In 343 BC Egypt was conquered by Artaxerses III, a Persian emperor, and the last native Egyptian pharaoh was deposed. Egypt would not be ruled by another native Egyptian until 1953. This began a slow process of syncretism with various conquerers’ religions, first with the Persians, then with the Greeks, then most importantly with the Romans. By the 300s AD, the Egyptian religion had been entirely fused with Roman state practices, and had begun to die off as a daily faith. When Christianity replaced the Roman state religions, it happened in Egypt as well.
Egypt was increasingly Christian until the Muslim conquest in the 600s. Then, it was gradually Islamicized over the next 500-600 years.
Today, Egypt is 85-95% Muslim, with a small Christian minority.
The Egyptians that built the pyramids aren’t the same Egyptians that are in Egypt now. They aren’t even the same Egyptians that had Cleopatra as their Pharoah.
The Egyptians that built the pyramids and other tombs like that are were the ones who developed that religion, and the pyramids were build as early at 2700 BC.
In 332 BC, Alexander the Great conquered Egypt, and Ptolemy was put in charge. The Greeks tended to explain other culture’s gods as their own gods, but in disguise, so the Egyptian religion survived, but from here it has a lot of Greek influences.
Around 30 BC, the Romans conquered Egypt, further influencing their culture, but the Egyptian gods did survive in some capacity.

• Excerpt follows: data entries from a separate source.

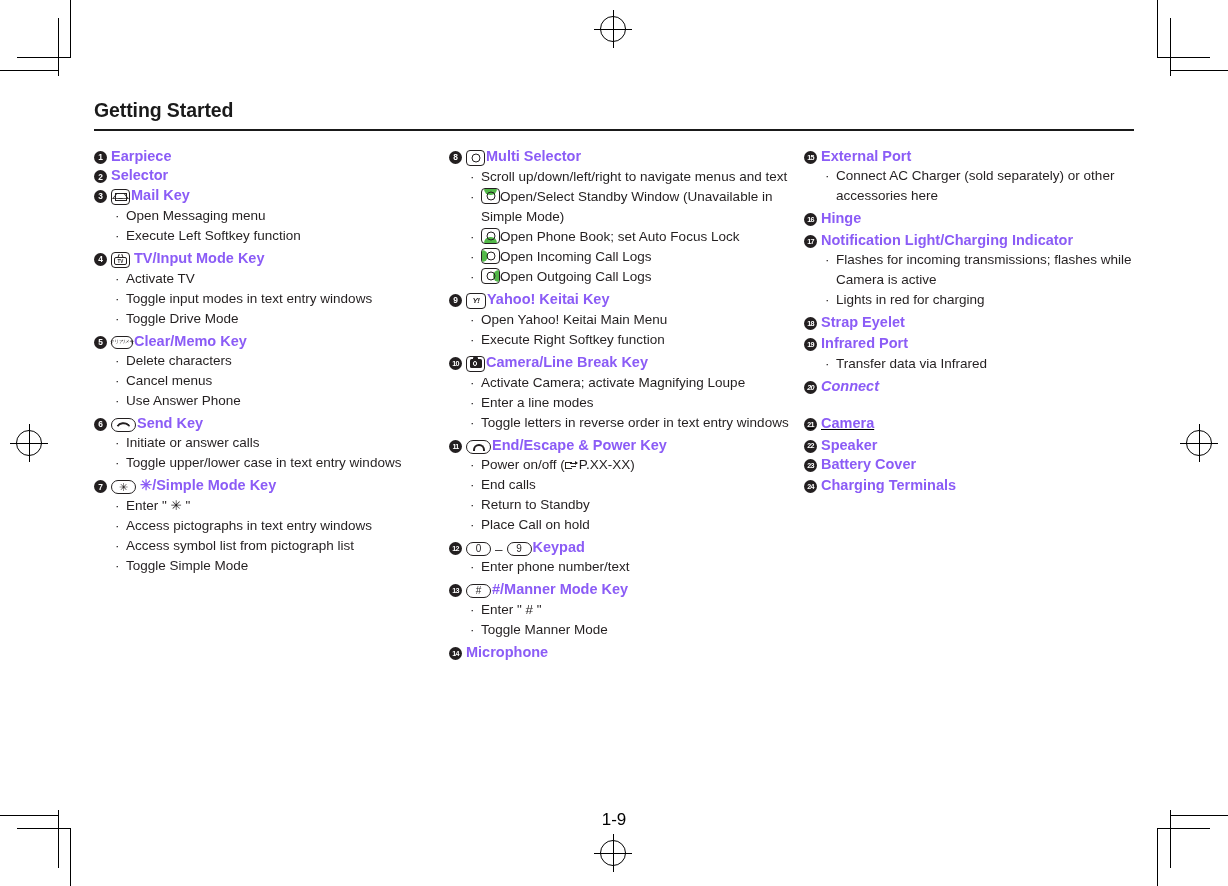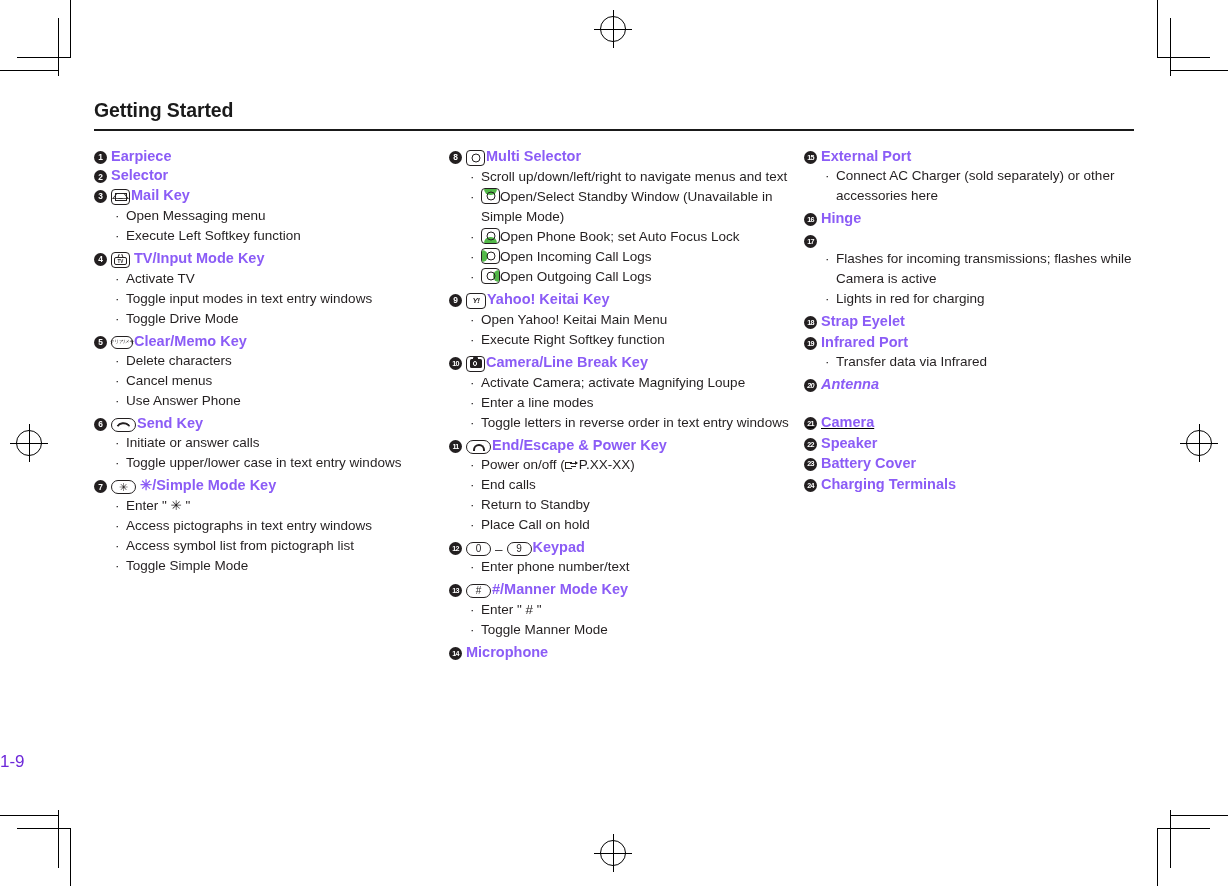"Notification Light/Charging Indicator" span.head-label { html: none -> <span>Notification Light/Charging Indicator</span> }
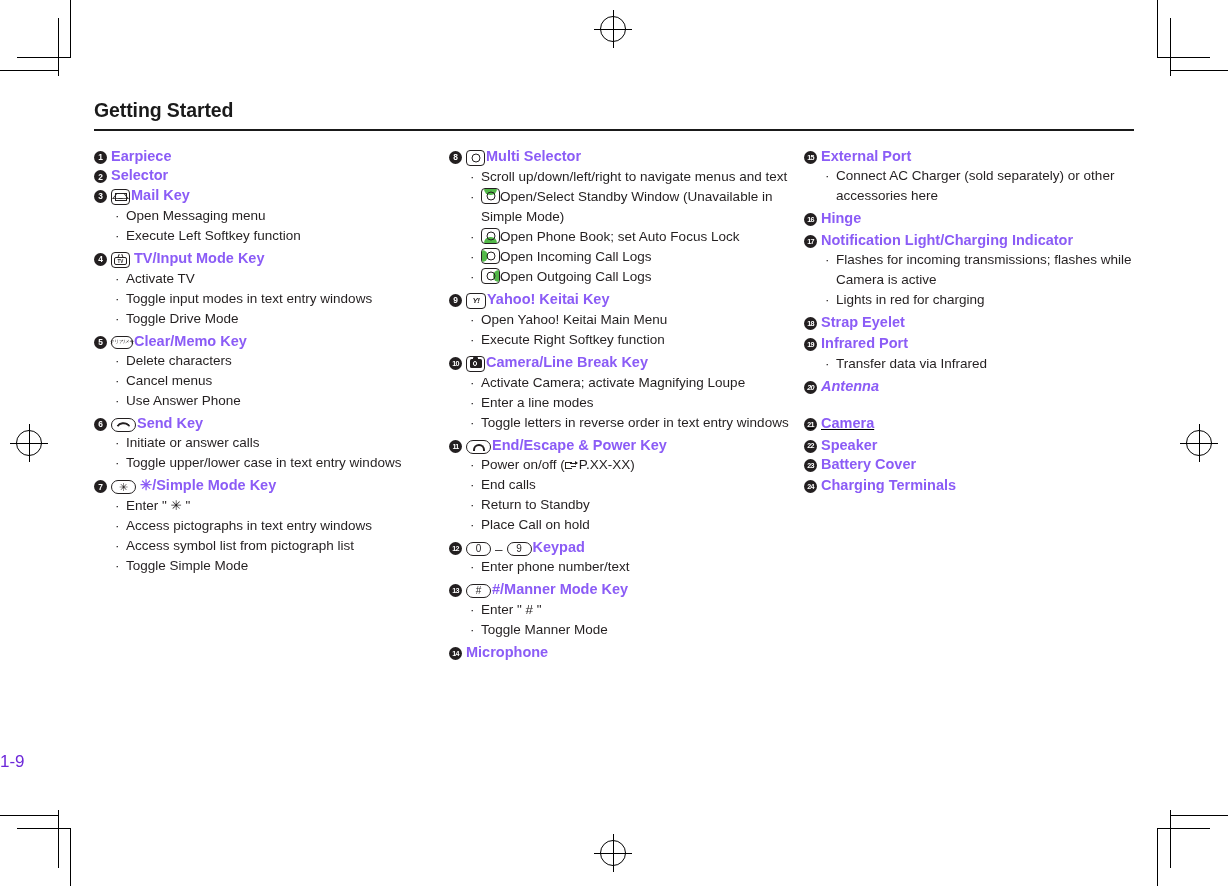"Antenna" span.head-label { text: Antenna -> Connect }
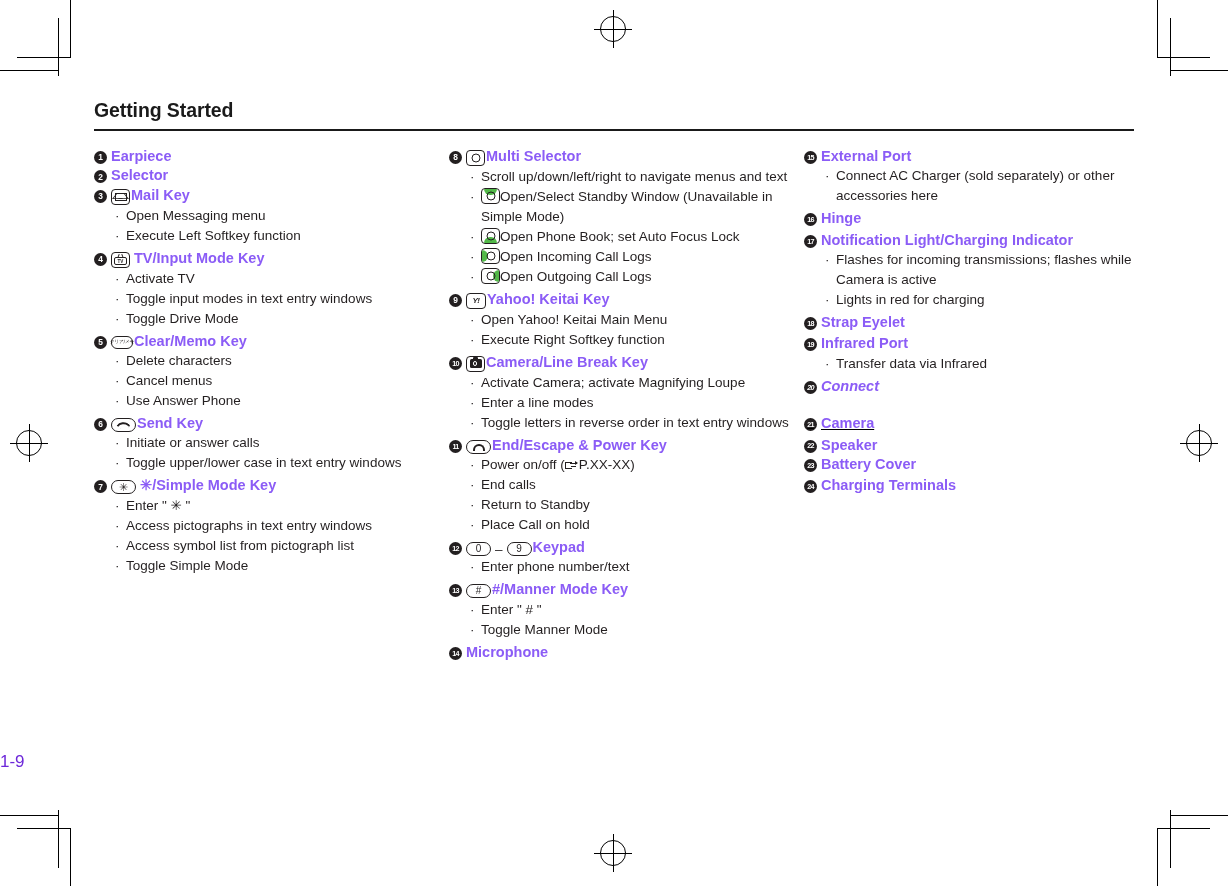"1-9" .page-number { color: #6d28d9 -> #000000; text-align: left -> center; top: 752px -> 810px }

After the fall of the Western Roman Empire, Egypt fell under the influence of Arab powers. While Europe was entering the dark ages,the Islamic world was entering a golden age. In 641 AD, Muslim Arabs come to Egypt. Since they are doing so well in this time, it spread quickly across Africa and into Southeast Asia, and even into Spain.
The Ottoman Empire even held the territory from the beginning 16th century to the end of the 18th century.
TL;DR Muslims showed up 1400 years ago and haven’t left.
Probably the same reason the people of the United States don’t believe in Etu or other Native American spirits.
They become Christian first, under roman rule.. You know Cleopatra was the last Pharoah around Jesus time. Emperor Theodosius made Christianity the religion of state in 381, then in 391 CE made the public worship of the old gods a criminal offence.
The Egyptians obeyed this and abandoned the old Gods. Later, the Muslim conquest started which leads us up to the crusades. They took Egypt. Most likely there was conversion by force by Christians and Islamic but the romans never needed to actually invade so there was probably a lot less forced conversion (conversion or die).
I think also in general monotheistic religions spread easier than polytheistic.
It’s easier to learn that there is one god called Allah and his prophet is Mohammad, than trying to remember all of the Greek and Egyptian pantheons, all their rituals and feast days etc etc.
There was a brief period of monotheistic worship in ancient Egypt, where Amun was worshipped as the sole god.
Christianity does the same thing. Believe in Jesus? That’s enough.
I think Hinduism is the exception, being an extremely popular polytheistic religion but it’s also because the population in India is so massive.